Mélanie Georgiades (; born 25 July 1980 in Nicosia), better known by her stage name Diam's (), is a retired French rapper of Greek Cypriot origin.

Biography
Mélanie Marie Georgiades was born on July 25, 1980 in Nicosia, capital of Cyprus.  Her mother is French and her father is Greek Cypriot.  After her parents separated, she arrived in France with her mother at the age of three.  She spent her childhood in Paris, then in the department of Essonne, in Brunoy, until the age of thirteen.

She studied for a while in Igny, in the private Saint-Nicolas college.  Later, she moved to Massy then to Orsay in the suburban district of Mondetour, where she spent most of her adolescence.  She discovered rap with the album The Chronic (1992) by Dr. Dre and the first title of the group NTM, Je rap (1990) (published on Rapattitude, the first compilation of French rap).  She chose her pseudonym of Diam's in 1995, a choice she explains as "I came across the definition of the word diamond and I learned that a diamond can only be broken by another diamond and that it is only made  of natural elements".

Beginnings (1994-2002)
In 1995, at the age of fifteen, she attempted suicide by ingesting a large dose of medication.  In 2003, she recounted her past (she was beaten by her companion at the age of 17) in a song called Ma souffrance.

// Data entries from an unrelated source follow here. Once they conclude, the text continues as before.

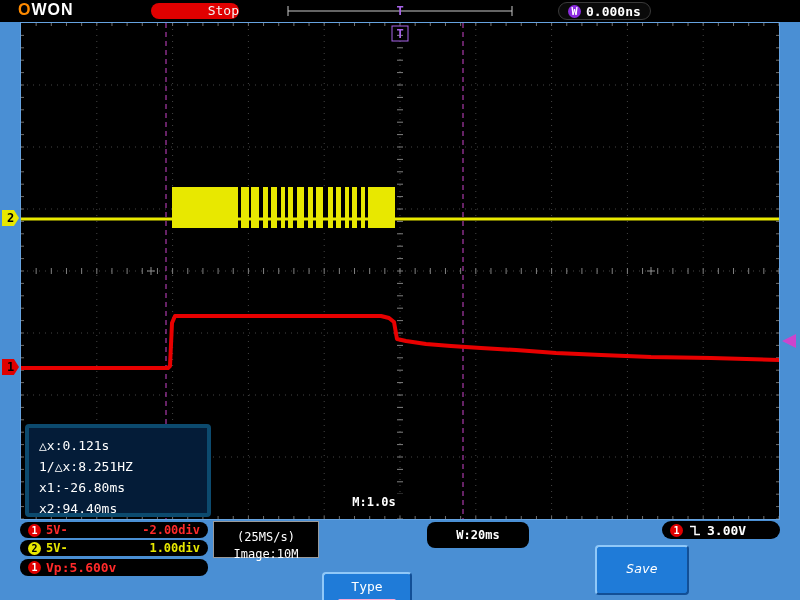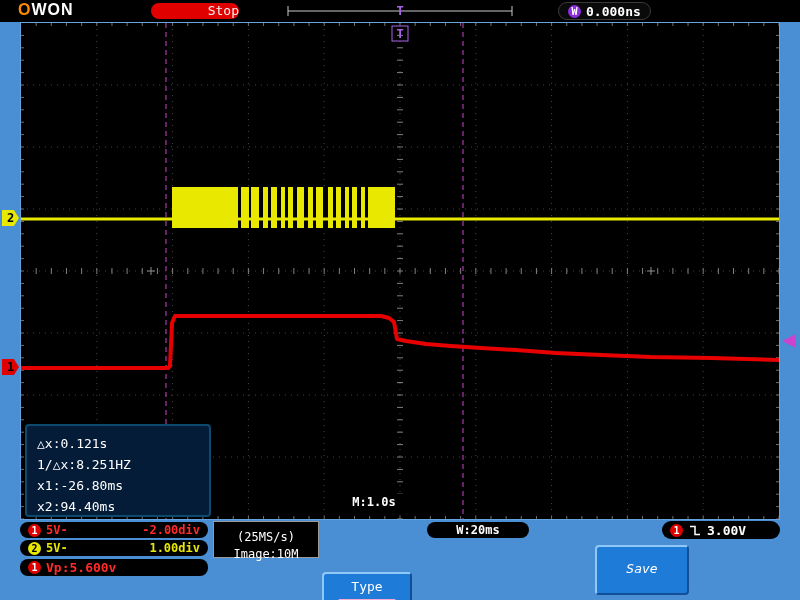--- a/index.html
+++ b/index.html
@@ -29,7 +29,7 @@
               border-top:7px solid transparent;border-bottom:7px solid transparent;
               border-right:14px solid #cc44cc;}
   .measure-box{position:absolute;left:25px;top:424px;width:186px;height:93px;background:#041c38;
-               border:2px solid #0c4a6e;border-radius:4px;box-sizing:border-box;
+               border:4px solid #0c4a6e;border-radius:4px;box-sizing:border-box;
                padding:7px 0 0 10px;color:#fff;font-size:13px;line-height:21px;}
   
   .badge{position:absolute;background:#000;border-radius:8px;display:flex;align-items:center;gap:5px;

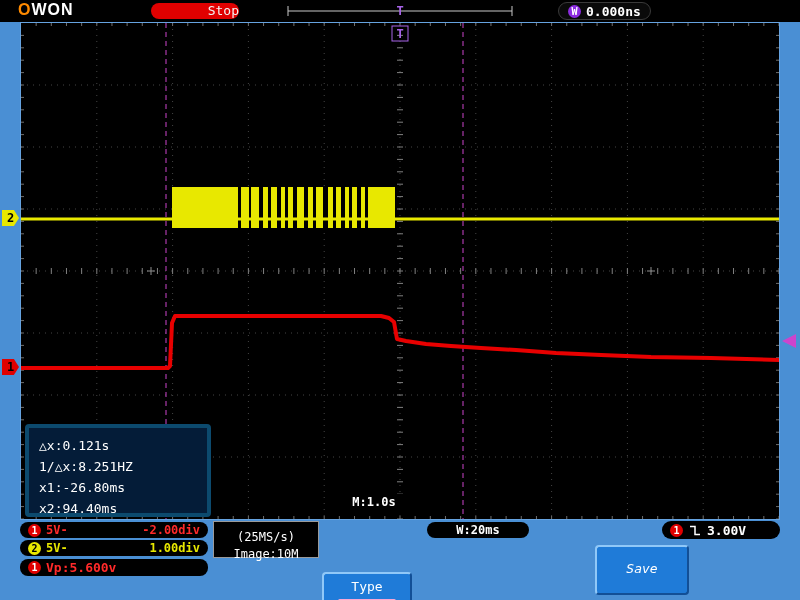--- a/index.html
+++ b/index.html
@@ -48,7 +48,7 @@
               border:1px solid #9a9a9a;box-sizing:border-box;color:#fff;font-size:12px;
               text-align:center;line-height:17px;padding-top:7px;}
   .mbadge{left:329px;top:494px;width:90px;height:16px;justify-content:center;color:#fff;}
-  .wbadge{left:427px;top:522px;width:102px;height:16px;justify-content:center;color:#fff;}
+  .wbadge{left:427px;top:522px;width:102px;height:26px;justify-content:center;color:#fff;}
   .trigbadge{left:662px;top:521px;width:118px;height:18px;border-radius:9px;font-size:13px;}
   .btn{position:absolute;background:#1f7bd8;border:2px solid;box-sizing:border-box;
        border-color:#90c8f8 #124f96 #124f96 #90c8f8;border-radius:4px;color:#fff;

She formed a group called Mafia Tres. In 1997, the group released a first maxi of four titles where Diam's appeared on two tracks.  Diam's is known, thanks to its participations on the first album of the Mafia Trece entitled Cosa Nostra in 1997, and thanks to an appearance on Phonograph with the rap group ATK.

After her separation from the Mafia Tres, Diam's will release her first album, Premier Mandat in 1999, but it was not a success, selling 9,000 copies.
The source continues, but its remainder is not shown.